Data listing Start Marker

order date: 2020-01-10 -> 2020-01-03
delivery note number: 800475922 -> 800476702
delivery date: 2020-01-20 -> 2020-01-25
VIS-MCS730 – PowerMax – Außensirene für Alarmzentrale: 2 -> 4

Data listing End Marker
Data listing Start Marker

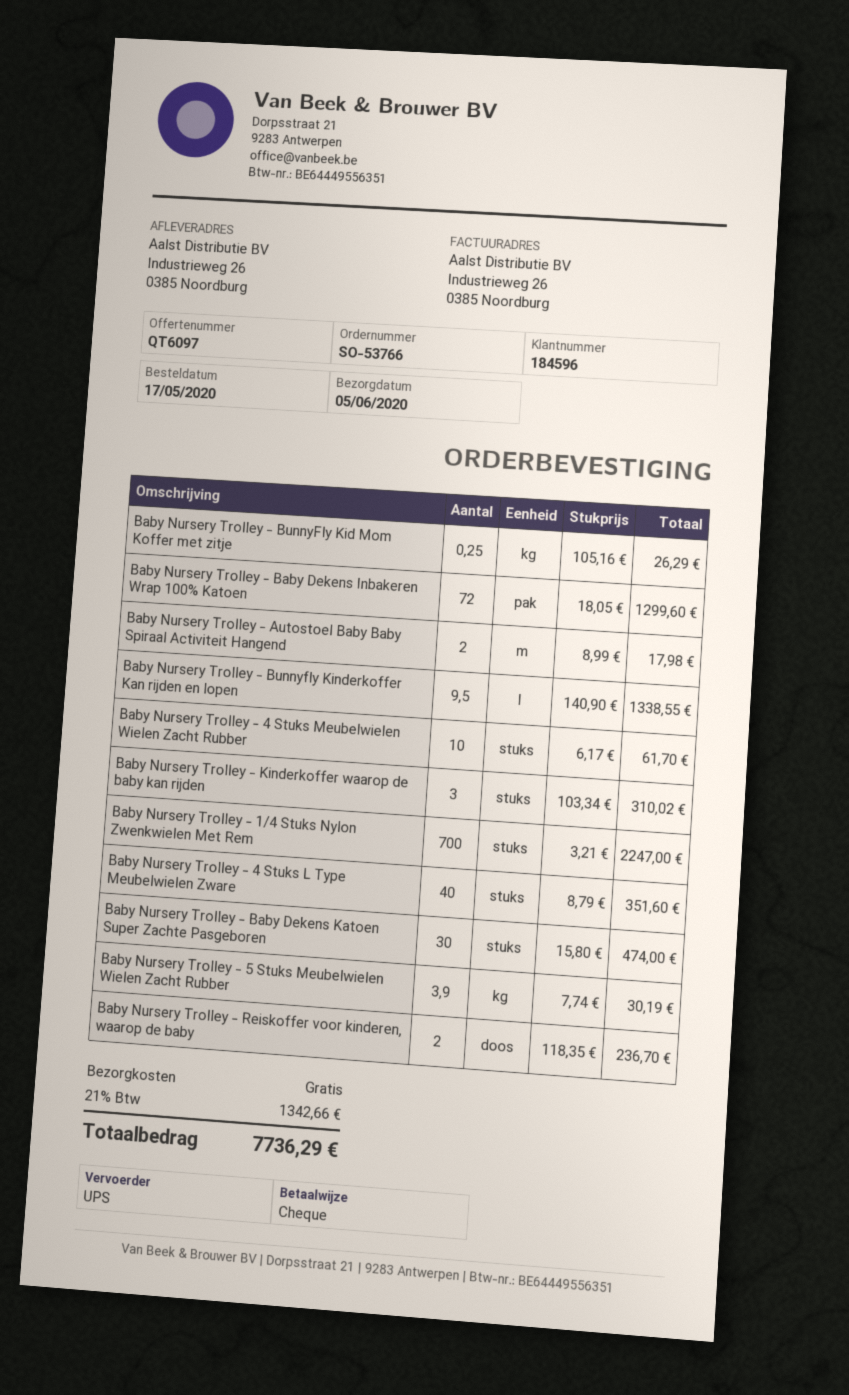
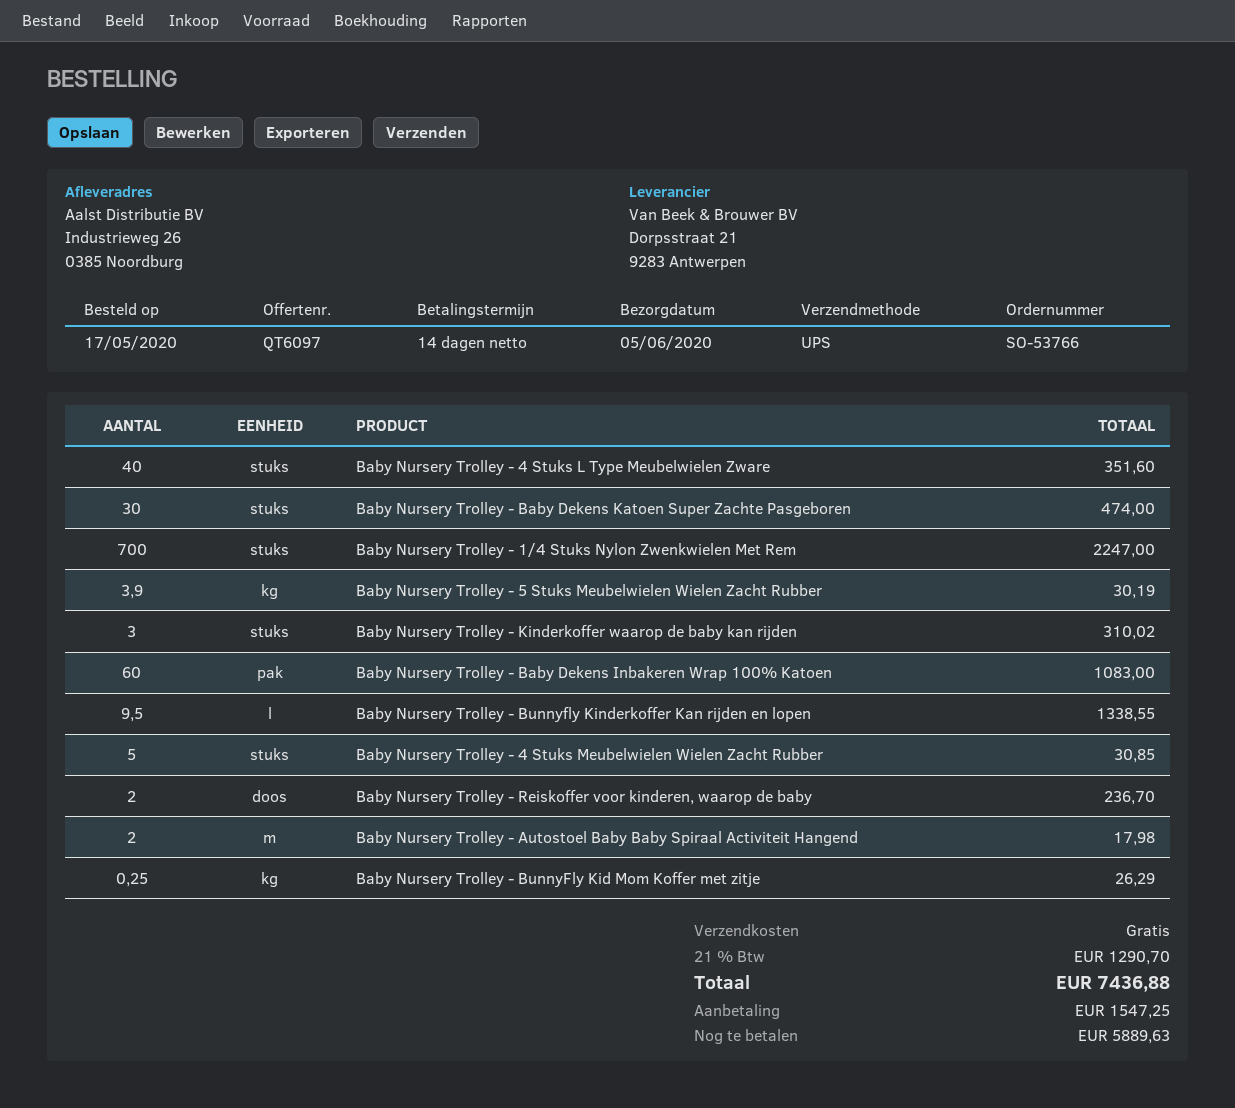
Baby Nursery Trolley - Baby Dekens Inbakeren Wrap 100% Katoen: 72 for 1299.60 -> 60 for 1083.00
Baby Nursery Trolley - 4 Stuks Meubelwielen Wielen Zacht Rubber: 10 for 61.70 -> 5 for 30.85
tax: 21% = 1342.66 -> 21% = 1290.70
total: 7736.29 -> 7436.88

Data listing End Marker

● Exercise details:
Where a line above includes "Baby", copy that line.

● Exercise solution:
Baby Nursery Trolley - Baby Dekens Inbakeren Wrap 100% Katoen: 72 for 1299.60 -> 60 for 1083.00
Baby Nursery Trolley - 4 Stuks Meubelwielen Wielen Zacht Rubber: 10 for 61.70 -> 5 for 30.85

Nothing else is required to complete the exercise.